POLITICS

Occupy Wall Street Buys, Then Cancels, Student Debt

Protesters from the Occupy Boston movement, students from area colleges, and union workers chant slogans and display placards
Protesters from the Occupy Boston movement, students from area colleges, and union workers chant slogans and display placards as they march through downtown Boston, Wednesday, Nov. 2, 2011. The march was held to protest the nations growing student debt burden. (AP Photo/Steven Senne)

Some 40 million Americans collectively owe nearly $1.3 trillion on their student loans. On Wednesday, a small group of volunteers announced they helped reduce unpaid student bills by a smidgen, thanks to public donations and a desire to help Americans live debt-free.

Strike Debt, a group of anti-debt activists born out of the Occupy Wall Street movement, said it purchased $3.9 million in delinquent private student debt and immediately canceled it.

The debt, which came in the form of unpaid tuition receivables from Everest College, a for-profit school operated by the Corinthian Colleges chain, was purchased in May for about $107,000, the group said. The purchase was funded entirely by donations.

The Rolling Jubilee Fund, a nonprofit formed by Strike Debt with the sole purpose of buying and abolishing debt, canceled an average of nearly $1,400 in debt held by more than 2,700 students.
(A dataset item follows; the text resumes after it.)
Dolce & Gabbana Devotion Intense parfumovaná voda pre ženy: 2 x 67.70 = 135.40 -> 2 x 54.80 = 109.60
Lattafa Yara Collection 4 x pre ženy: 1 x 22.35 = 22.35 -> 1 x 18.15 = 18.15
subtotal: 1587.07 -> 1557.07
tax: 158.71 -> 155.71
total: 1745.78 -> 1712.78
About 99 percent of the unpaid bills were from last year and 2012.

With concerns mounting that student debt risks reducing home purchases, retirement savings and small business formation, officials at the Treasury Department, the nation's biggest banks and the Federal Reserve are trying to find ways to help Americans manage their student debt burdens before it holds back U.S. economic growth.

Senate Democrats reckon that by helping Americans refinance their expensive loans, the savings will translate into added spending. The White House and some Republicans hope that by expanding the number of Americans making payments based on their monthly earnings, households will be better able to manage finances before they're swamped with student loan bills.
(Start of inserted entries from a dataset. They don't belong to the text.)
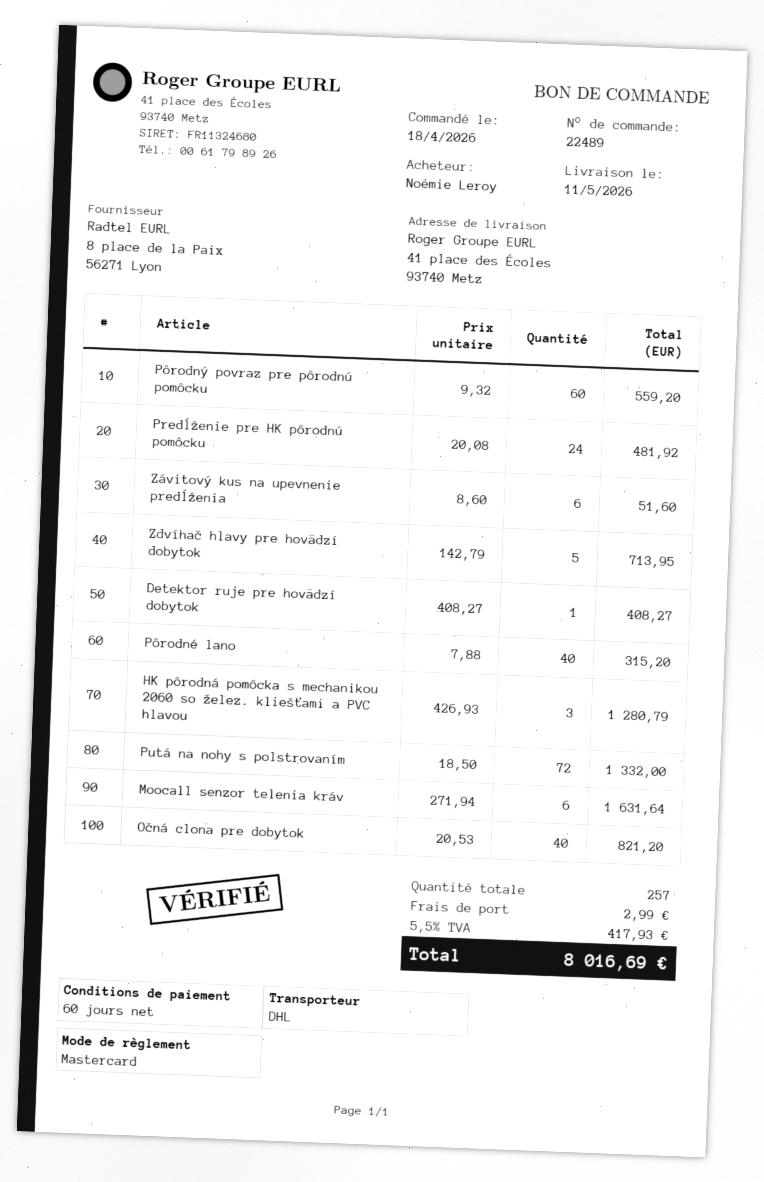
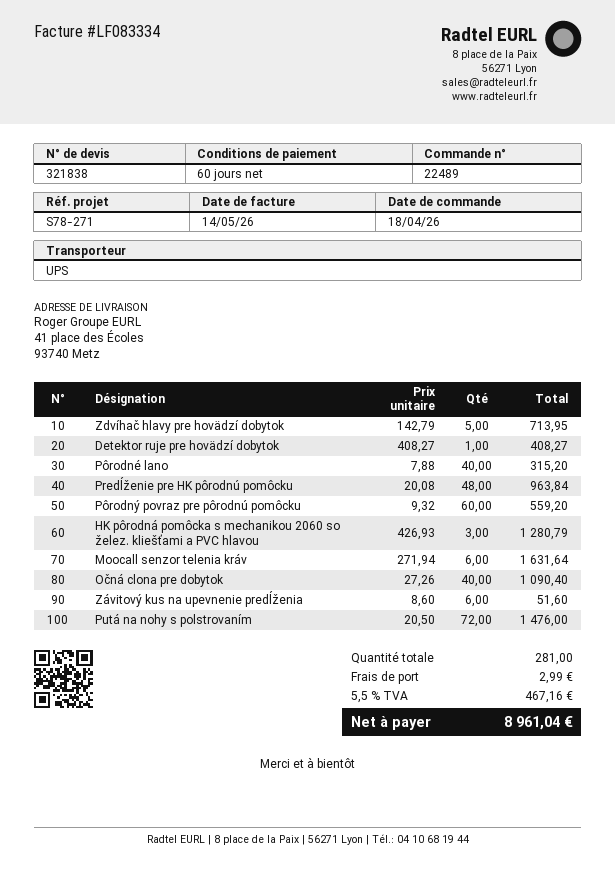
shipping method: DHL -> UPS
Predĺženie pre HK pôrodnú pomôcku: 24 x 20.08 = 481.92 -> 48 x 20.08 = 963.84
Putá na nohy s polstrovaním: 72 x 18.50 = 1332.00 -> 72 x 20.50 = 1476.00
Očná clona pre dobytok: 40 x 20.53 = 821.20 -> 40 x 27.26 = 1090.40
total quantity: 257 -> 281
tax: 5.5% = 417.93 -> 5.5% = 467.16
total: 8016.69 -> 8961.04

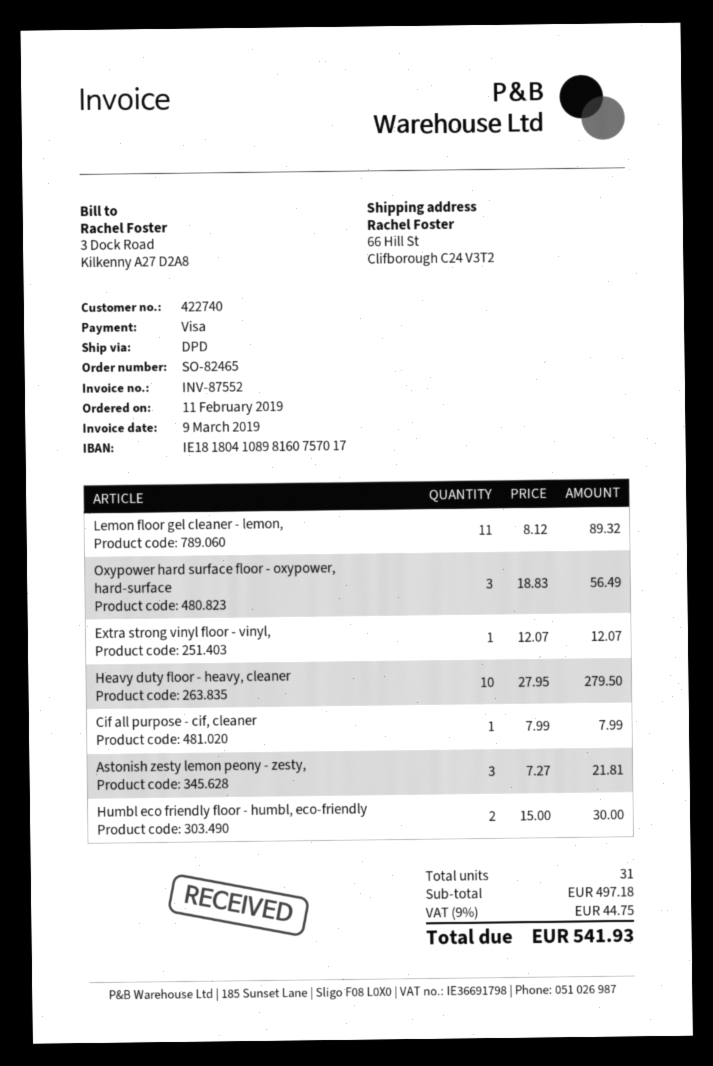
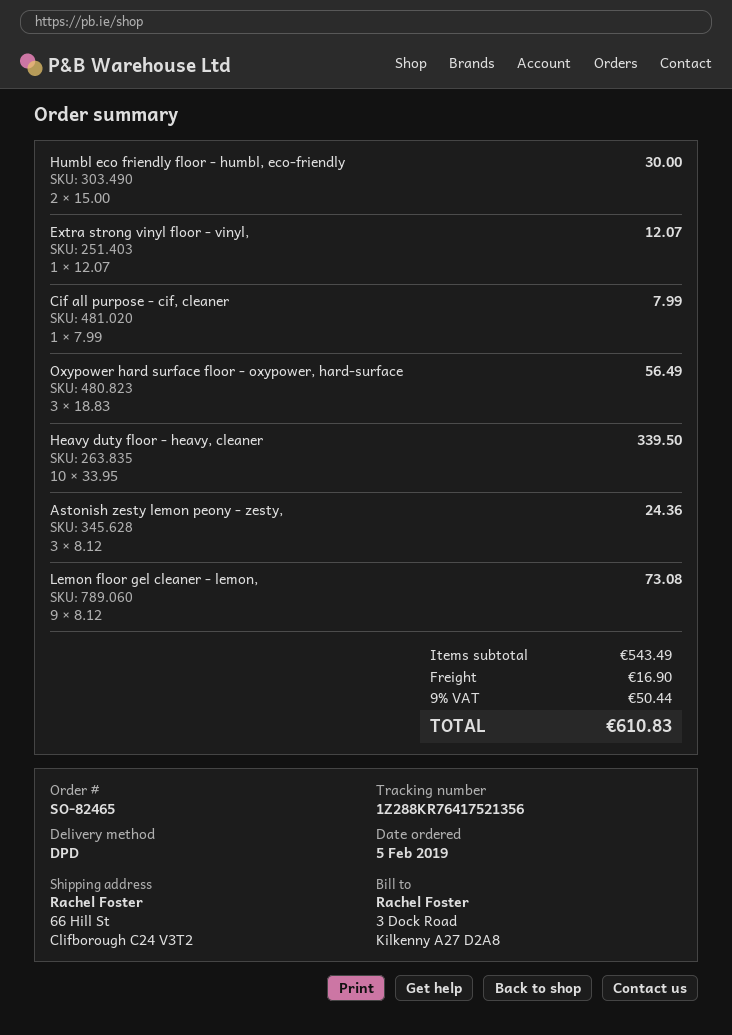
order date: 2019-02-11 -> 2019-02-05
Lemon floor gel cleaner - lemon,: 11 x 8.12 = 89.32 -> 9 x 8.12 = 73.08
Heavy duty floor - heavy, cleaner: 10 x 27.95 = 279.50 -> 10 x 33.95 = 339.50
Astonish zesty lemon peony - zesty,: 3 x 7.27 = 21.81 -> 3 x 8.12 = 24.36
subtotal: 497.18 -> 543.49
shipping: none -> 16.90
tax: 9% = 44.75 -> 9% = 50.44
total: 541.93 -> 610.83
Strike Debt is taking a different approach. "Our long term goal is to end student debt, along with other forms of predatory lending. Access to vital common goods, like education and health care, must be available for free, as they are in almost every other wealthy country. To achieve this goal, debtors need to be able to organize together and use their debts as leverage."
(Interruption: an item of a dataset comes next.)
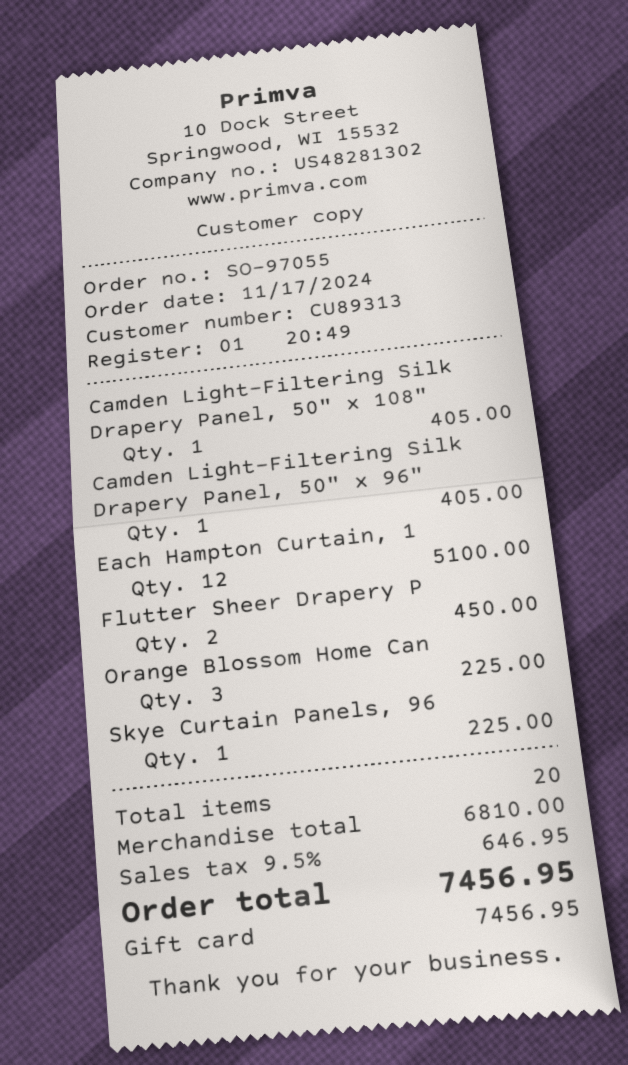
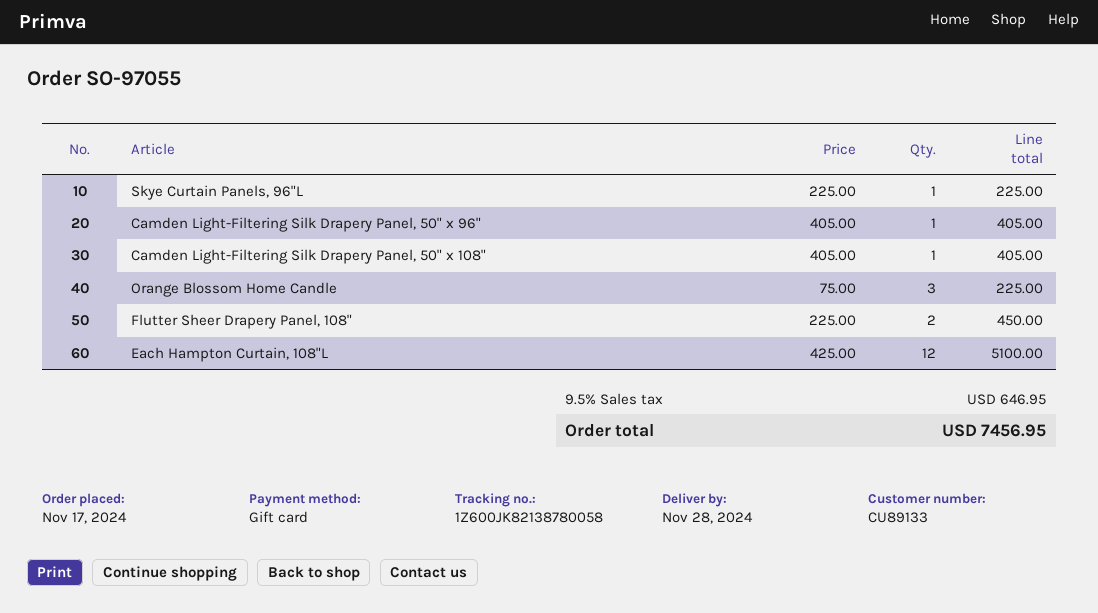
customer number: CU89313 -> CU89133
The group launched in November 2012 with a modest goal of raising $50,000 to extinguish $1 million in debt, said Thomas Gokey, an organizer at the Rolling Jubilee Fund. It has since raised more than $701,000 and abolished nearly $19 million in unpaid debts, according to figures on the group's website. It stopped raising new money at the end of last year.

The fund has purchased five portfolios of debt since November 2012. Prior to its May purchase, which it announced on Wednesday, the previous four were of unpaid medical bills.

In the coming months, the group hopes to announce at least two more purchases of delinquent debt that it will promptly abolish, Gokey said.

Strike Debt targeted Everest because it's owned by Corinthian Colleges, a publicly-traded operator of for-profit schools such as WyoTech and Heald colleges.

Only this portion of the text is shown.